# [What the exercise asks]
Copy all the entries word for word, but omit the pictures.

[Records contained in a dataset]
════════════════
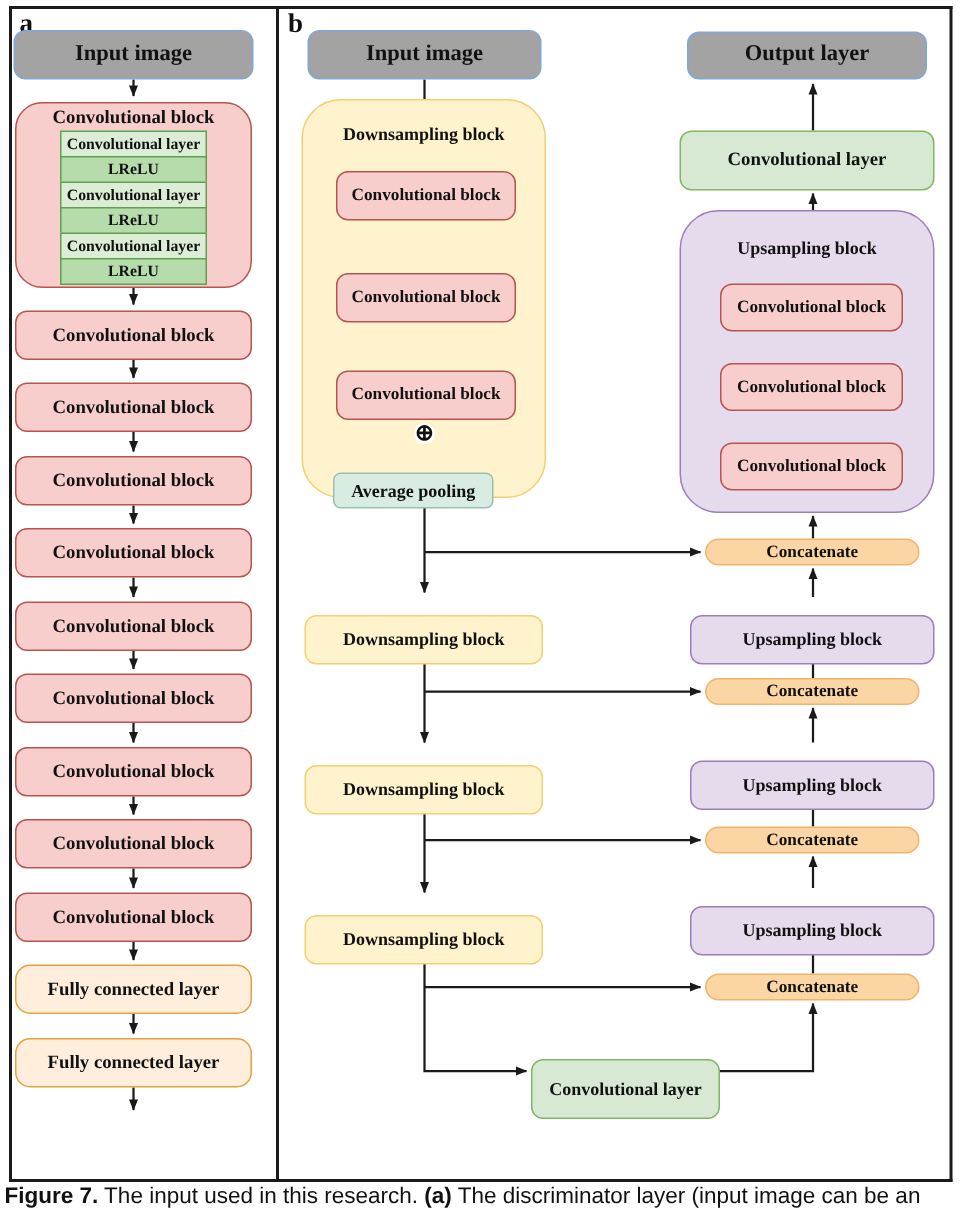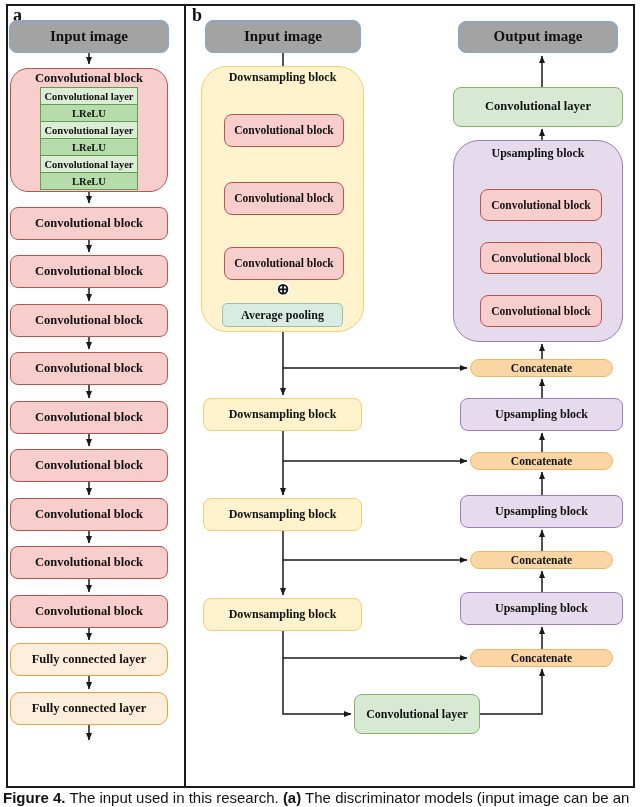--- a/index.html
+++ b/index.html
@@ -159,7 +159,7 @@
 
   <div class="box green f125" style="left:453px;top:87px;width:170px;height:40px;">Convolutional layer</div>
 
-  <div class="box blue f15" style="left:458px;top:21px;width:160px;height:32px;">Output image</div>
+  <div class="box blue f15" style="left:458px;top:21px;width:160px;height:32px;">Output layer</div>
 
   <div id="caption">
     <b>Figure 4.</b><span> The input used in this research. </span><b>(a)</b><span> The discriminator models (input image can be an</span>

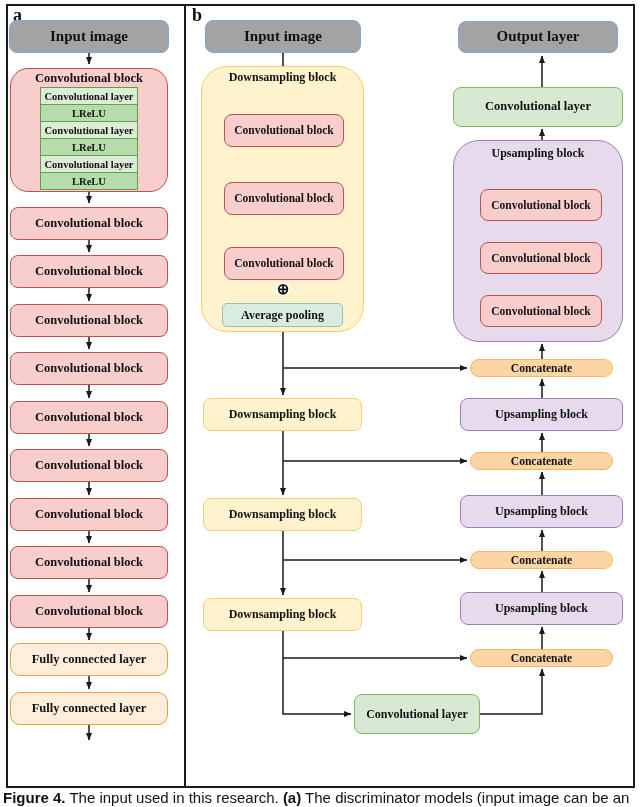--- a/index.html
+++ b/index.html
@@ -33,7 +33,7 @@
   #caption{position:absolute;left:3px;top:789px;width:637px;height:18px;white-space:nowrap;overflow:hidden;
            font-family:"Liberation Sans",sans-serif;font-size:15px;color:#111;}
   #caption b{font-weight:bold;}
-  .f15{font-size:15px;} .f125{font-size:12.5px;} .f12{font-size:12px;} .f115{font-size:11.5px;}
+  .f15{font-size:15px;} .f125{font-size:12.5px;} .f12{font-size:12px;margin-top:12px;} .f115{font-size:11.5px;}
 </style>
 </head>
 <body>

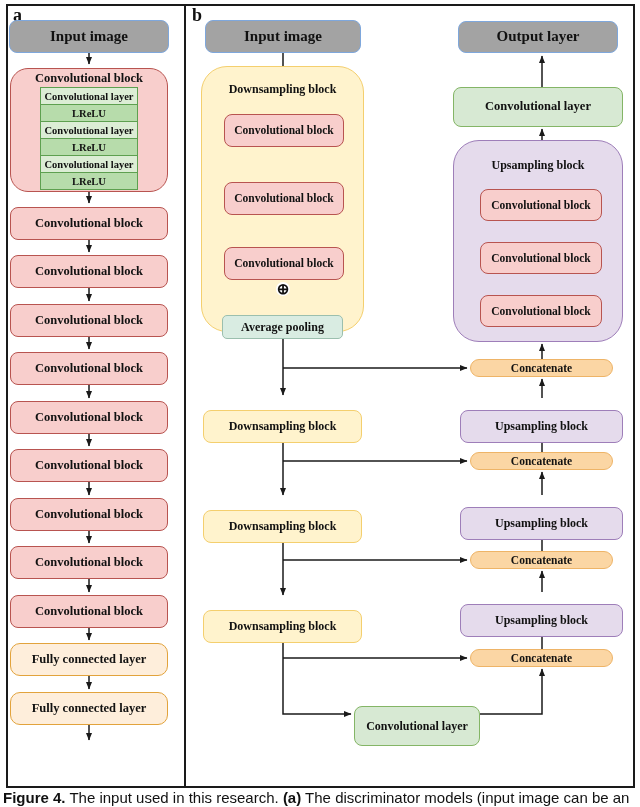--- a/index.html
+++ b/index.html
@@ -134,7 +134,7 @@
   <div class="box pink f115" style="left:224px;top:182px;width:120px;height:33px;">Convolutional block</div>
   <div class="box pink f115" style="left:224px;top:247px;width:120px;height:33px;">Convolutional block</div>
   <div class="oplus" style="left:276px;top:282px;">⊕</div>
-  <div class="box mint f12" style="left:222px;top:303px;width:121px;height:24px;">Average pooling</div>
+  <div class="box mint f12" style="left:222px;top:303px;width:107px;height:24px;">Average pooling</div>
 
   <div class="box yellow f12" style="left:203px;top:398px;width:159px;height:33px;">Downsampling block</div>
   <div class="box yellow f12" style="left:203px;top:498px;width:159px;height:33px;">Downsampling block</div>

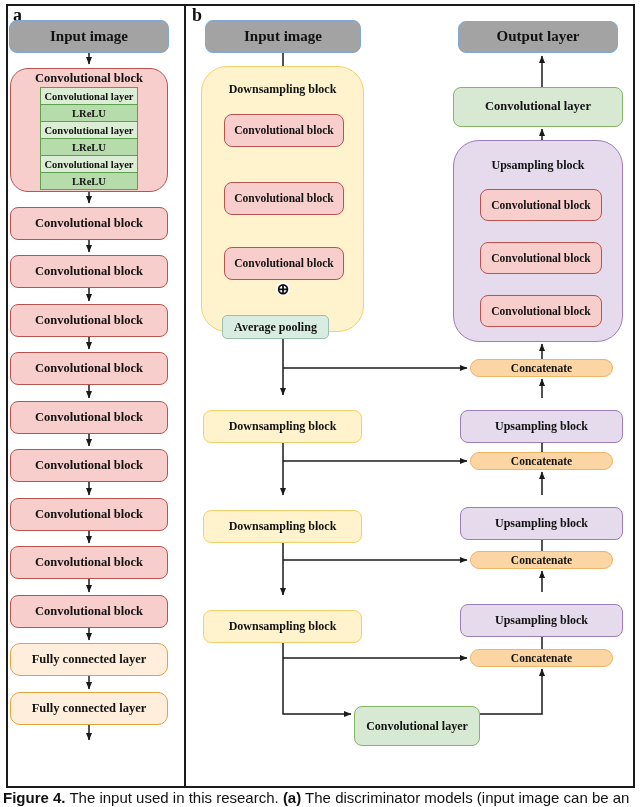--- a/index.html
+++ b/index.html
@@ -162,7 +162,7 @@
   <div class="box blue f15" style="left:458px;top:21px;width:160px;height:32px;">Output layer</div>
 
   <div id="caption">
-    <b>Figure 4.</b><span> The input used in this research. </span><b>(a)</b><span> The discriminator models (input image can be an</span>
+    <b>Figure 7.</b><span> The input used in this research. </span><b>(a)</b><span> The discriminator models (input image can be an</span>
   </div>
 
 </div>

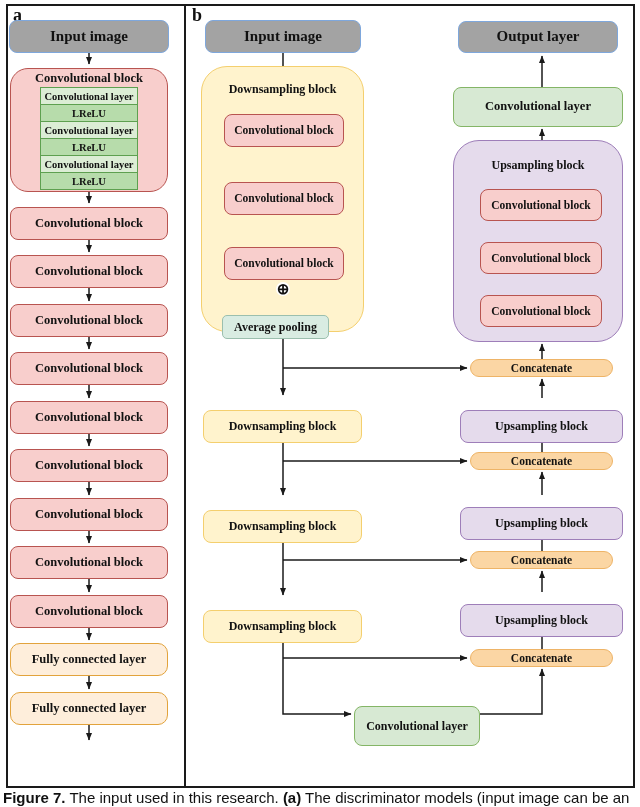--- a/index.html
+++ b/index.html
@@ -162,7 +162,7 @@
   <div class="box blue f15" style="left:458px;top:21px;width:160px;height:32px;">Output layer</div>
 
   <div id="caption">
-    <b>Figure 7.</b><span> The input used in this research. </span><b>(a)</b><span> The discriminator models (input image can be an</span>
+    <b>Figure 7.</b><span> The input used in this research. </span><b>(a)</b><span> The discriminator layer (input image can be an</span>
   </div>
 
 </div>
════════════════
# [Output for this exercise]
--- a/index.html
+++ b/index.html
@@ -159,7 +159,7 @@
 
   <div class="box green f125" style="left:453px;top:87px;width:170px;height:40px;">Convolutional layer</div>
 
-  <div class="box blue f15" style="left:458px;top:21px;width:160px;height:32px;">Output image</div>
+  <div class="box blue f15" style="left:458px;top:21px;width:160px;height:32px;">Output layer</div>
 
   <div id="caption">
     <b>Figure 4.</b><span> The input used in this research. </span><b>(a)</b><span> The discriminator models (input image can be an</span>

--- a/index.html
+++ b/index.html
@@ -33,7 +33,7 @@
   #caption{position:absolute;left:3px;top:789px;width:637px;height:18px;white-space:nowrap;overflow:hidden;
            font-family:"Liberation Sans",sans-serif;font-size:15px;color:#111;}
   #caption b{font-weight:bold;}
-  .f15{font-size:15px;} .f125{font-size:12.5px;} .f12{font-size:12px;} .f115{font-size:11.5px;}
+  .f15{font-size:15px;} .f125{font-size:12.5px;} .f12{font-size:12px;margin-top:12px;} .f115{font-size:11.5px;}
 </style>
 </head>
 <body>

--- a/index.html
+++ b/index.html
@@ -134,7 +134,7 @@
   <div class="box pink f115" style="left:224px;top:182px;width:120px;height:33px;">Convolutional block</div>
   <div class="box pink f115" style="left:224px;top:247px;width:120px;height:33px;">Convolutional block</div>
   <div class="oplus" style="left:276px;top:282px;">⊕</div>
-  <div class="box mint f12" style="left:222px;top:303px;width:121px;height:24px;">Average pooling</div>
+  <div class="box mint f12" style="left:222px;top:303px;width:107px;height:24px;">Average pooling</div>
 
   <div class="box yellow f12" style="left:203px;top:398px;width:159px;height:33px;">Downsampling block</div>
   <div class="box yellow f12" style="left:203px;top:498px;width:159px;height:33px;">Downsampling block</div>

--- a/index.html
+++ b/index.html
@@ -162,7 +162,7 @@
   <div class="box blue f15" style="left:458px;top:21px;width:160px;height:32px;">Output layer</div>
 
   <div id="caption">
-    <b>Figure 4.</b><span> The input used in this research. </span><b>(a)</b><span> The discriminator models (input image can be an</span>
+    <b>Figure 7.</b><span> The input used in this research. </span><b>(a)</b><span> The discriminator models (input image can be an</span>
   </div>
 
 </div>

--- a/index.html
+++ b/index.html
@@ -162,7 +162,7 @@
   <div class="box blue f15" style="left:458px;top:21px;width:160px;height:32px;">Output layer</div>
 
   <div id="caption">
-    <b>Figure 7.</b><span> The input used in this research. </span><b>(a)</b><span> The discriminator models (input image can be an</span>
+    <b>Figure 7.</b><span> The input used in this research. </span><b>(a)</b><span> The discriminator layer (input image can be an</span>
   </div>
 
 </div>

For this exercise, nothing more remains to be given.